Here is the task for the records below: repeat exactly the lines from the one with "[95,543,116,552] out -> [474,410,499,420] our" to the one with "[159,821,172,830] at -> [594,74,612,84] as", both included, and nothing else.

> [Data]
---+---

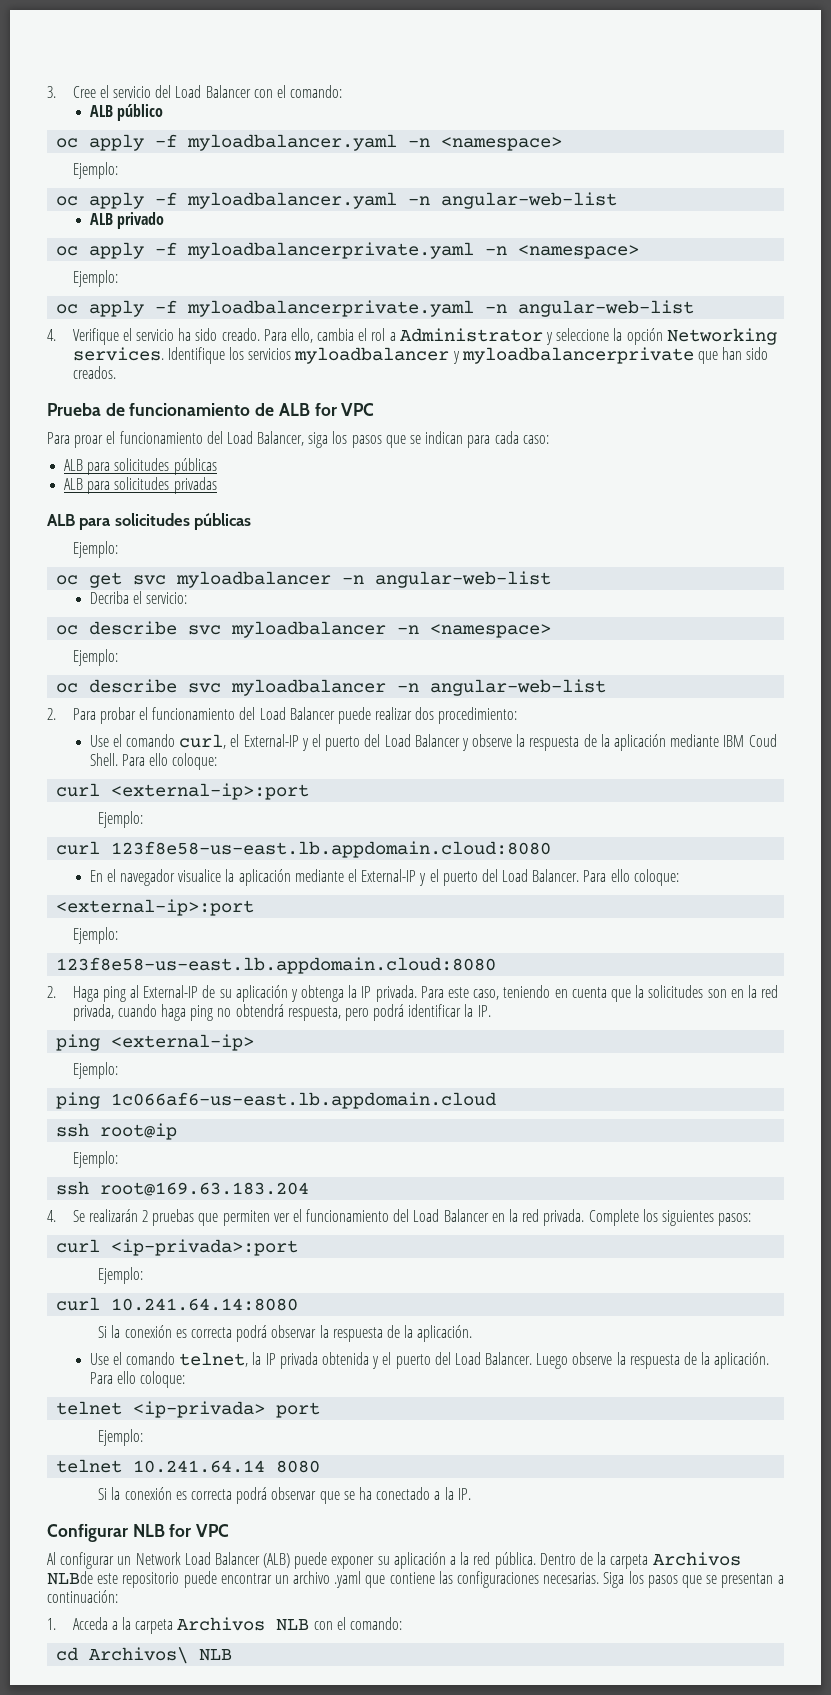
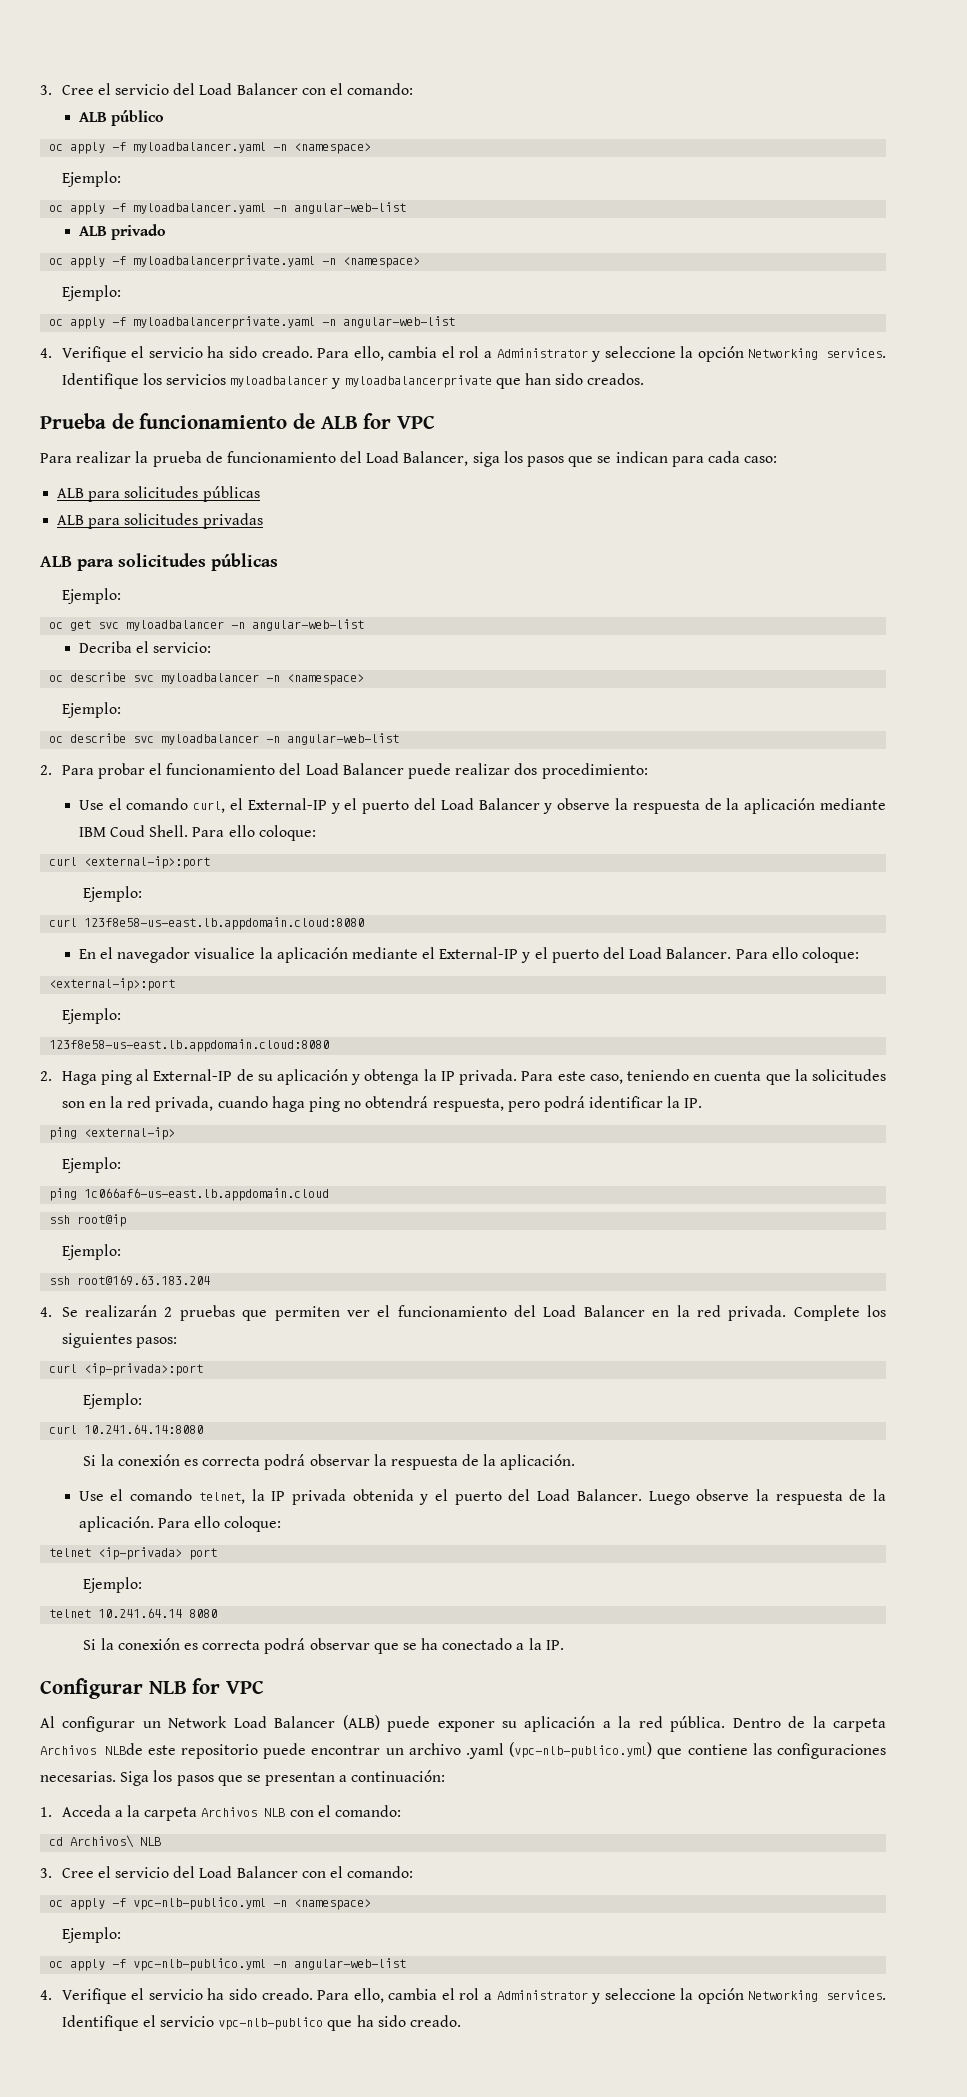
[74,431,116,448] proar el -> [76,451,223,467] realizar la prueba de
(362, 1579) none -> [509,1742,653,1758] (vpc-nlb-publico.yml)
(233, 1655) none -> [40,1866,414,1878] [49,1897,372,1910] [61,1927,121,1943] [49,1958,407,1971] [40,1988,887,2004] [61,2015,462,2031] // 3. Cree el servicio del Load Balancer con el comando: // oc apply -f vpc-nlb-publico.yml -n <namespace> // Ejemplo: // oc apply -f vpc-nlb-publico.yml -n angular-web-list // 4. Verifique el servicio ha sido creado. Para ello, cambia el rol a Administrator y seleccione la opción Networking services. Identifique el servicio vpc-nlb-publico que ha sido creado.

---+---

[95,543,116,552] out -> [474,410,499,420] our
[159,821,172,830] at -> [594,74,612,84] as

---+---

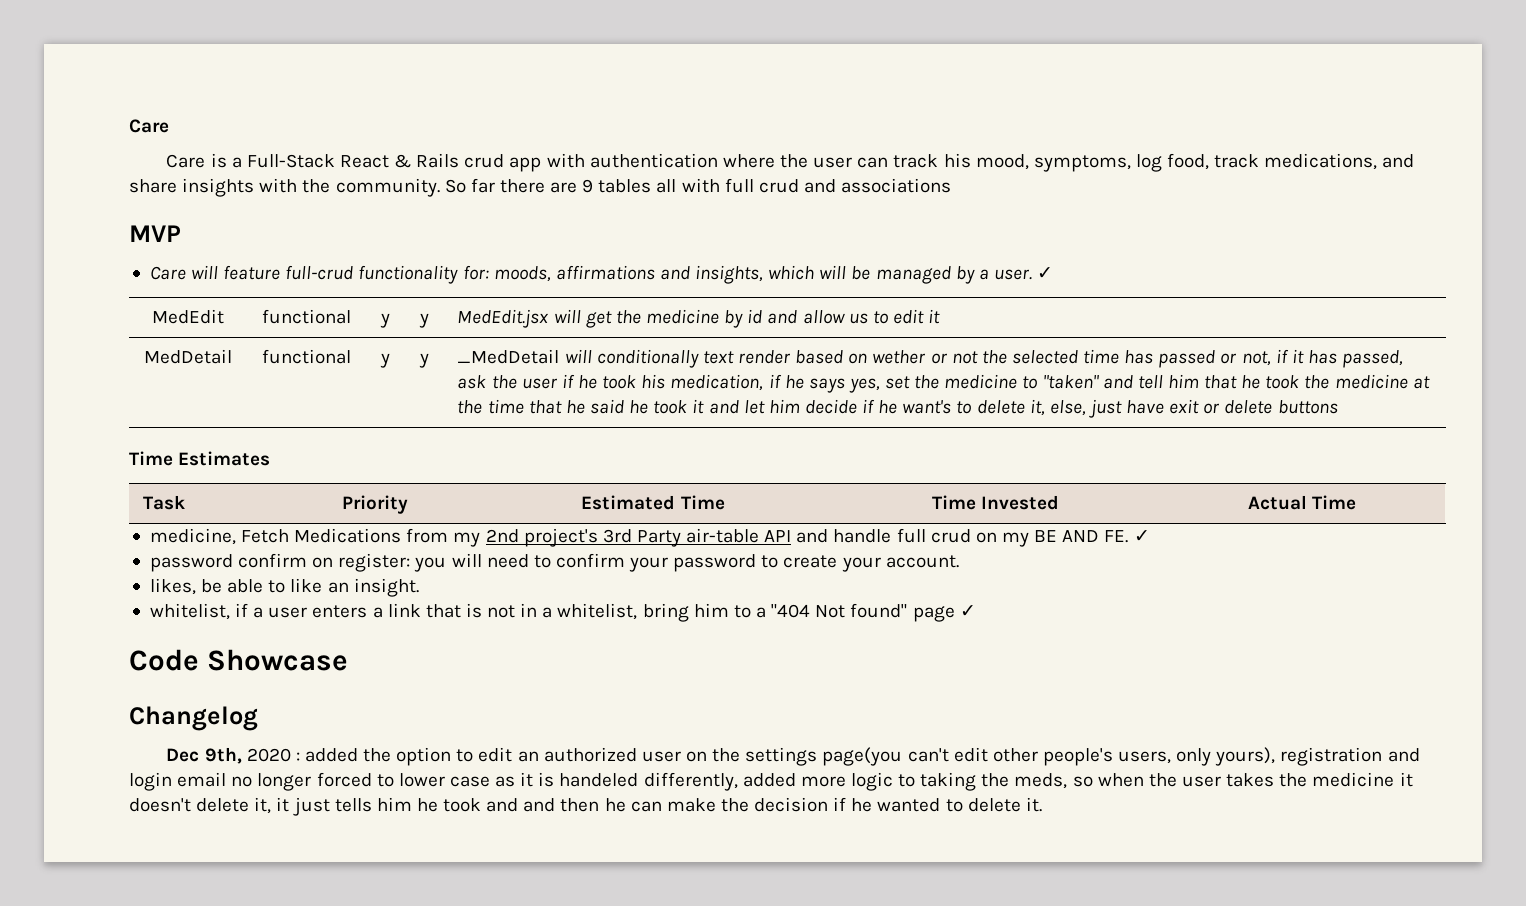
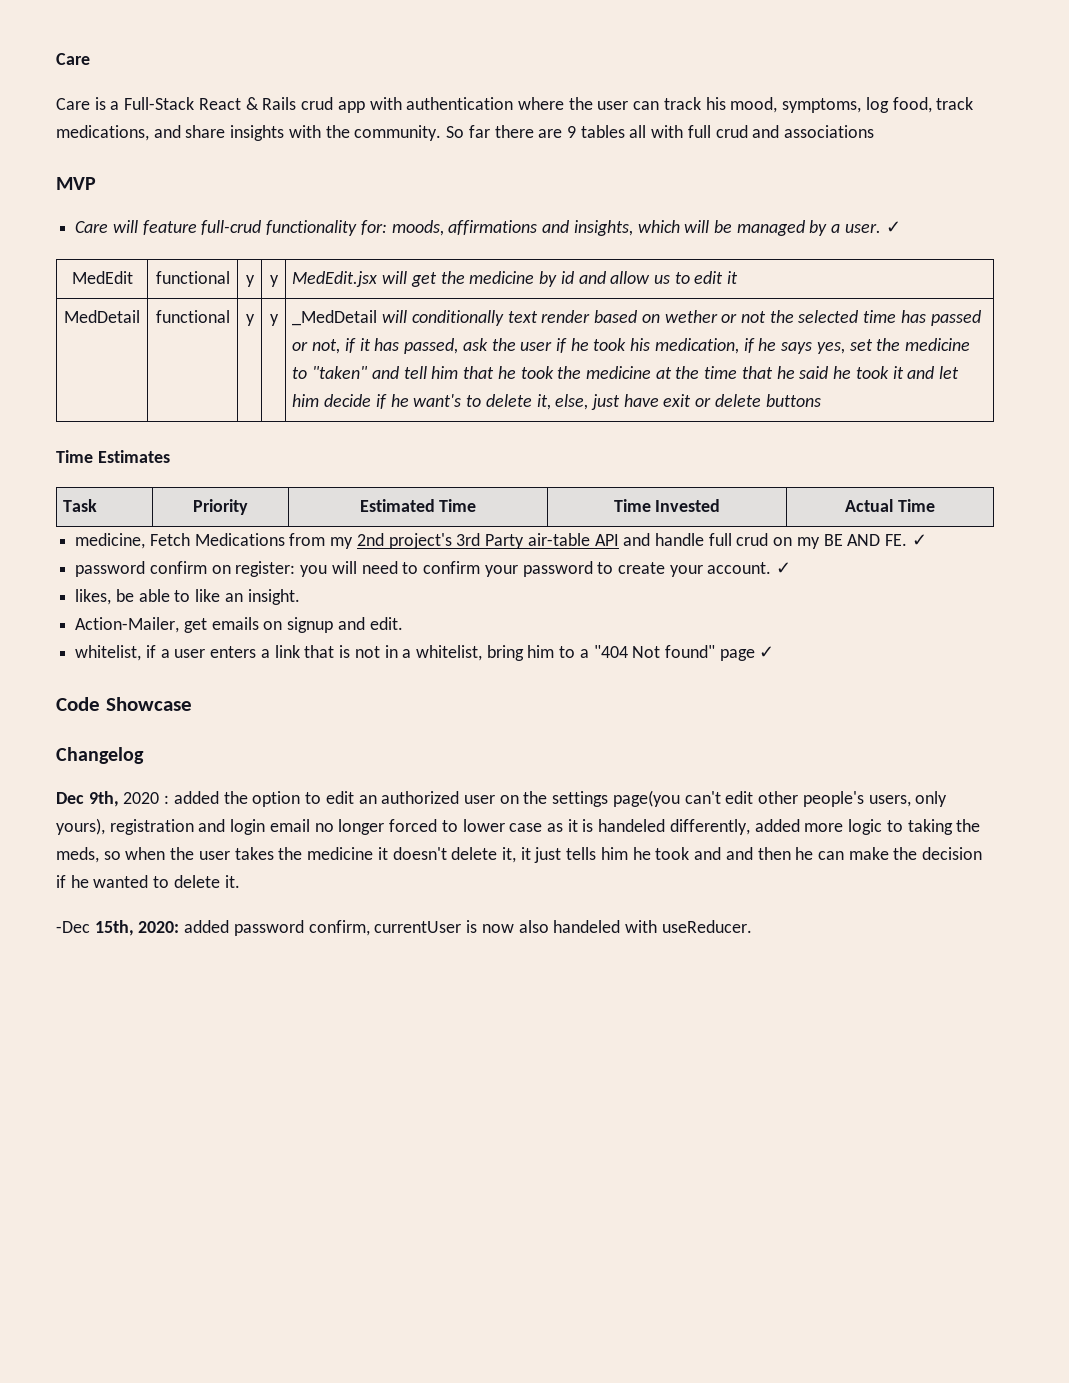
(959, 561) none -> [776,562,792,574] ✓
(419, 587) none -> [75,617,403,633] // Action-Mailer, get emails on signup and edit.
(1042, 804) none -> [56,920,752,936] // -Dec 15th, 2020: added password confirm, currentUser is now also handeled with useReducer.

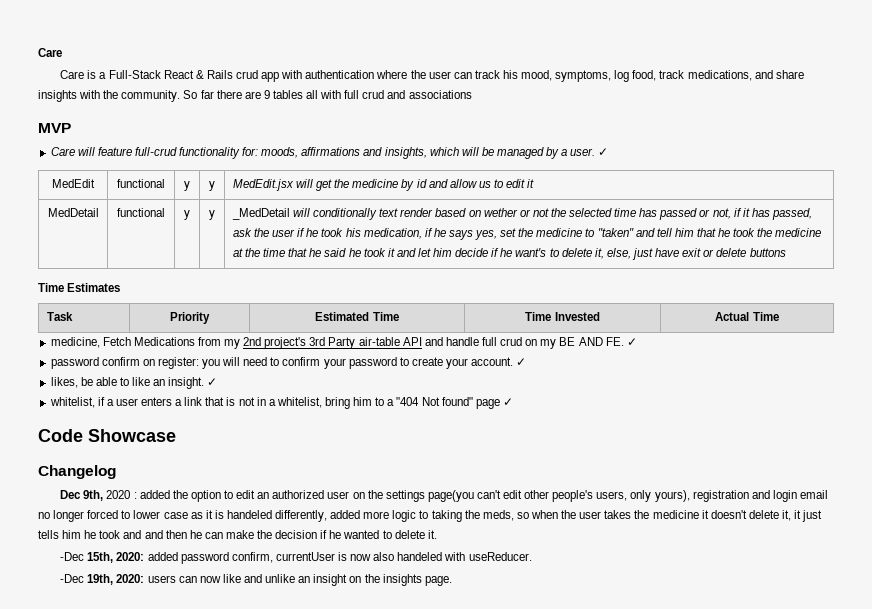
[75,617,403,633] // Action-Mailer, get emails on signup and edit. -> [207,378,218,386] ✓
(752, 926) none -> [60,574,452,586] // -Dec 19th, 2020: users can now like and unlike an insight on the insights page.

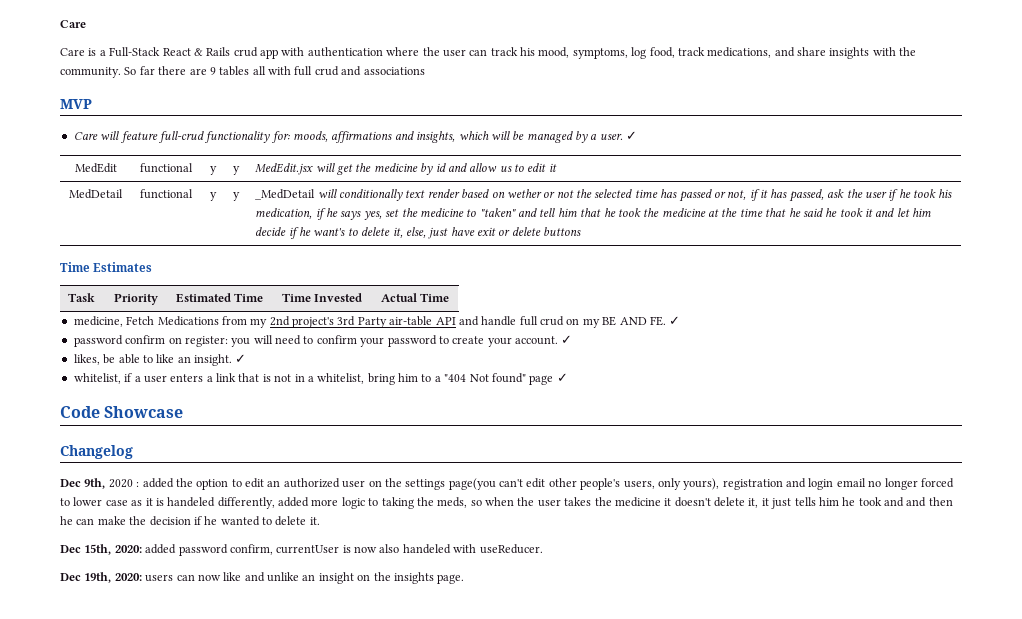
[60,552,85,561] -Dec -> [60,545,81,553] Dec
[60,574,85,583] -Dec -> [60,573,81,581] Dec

---+---

> [Reply]
[95,543,116,552] out -> [474,410,499,420] our
[159,821,172,830] at -> [594,74,612,84] as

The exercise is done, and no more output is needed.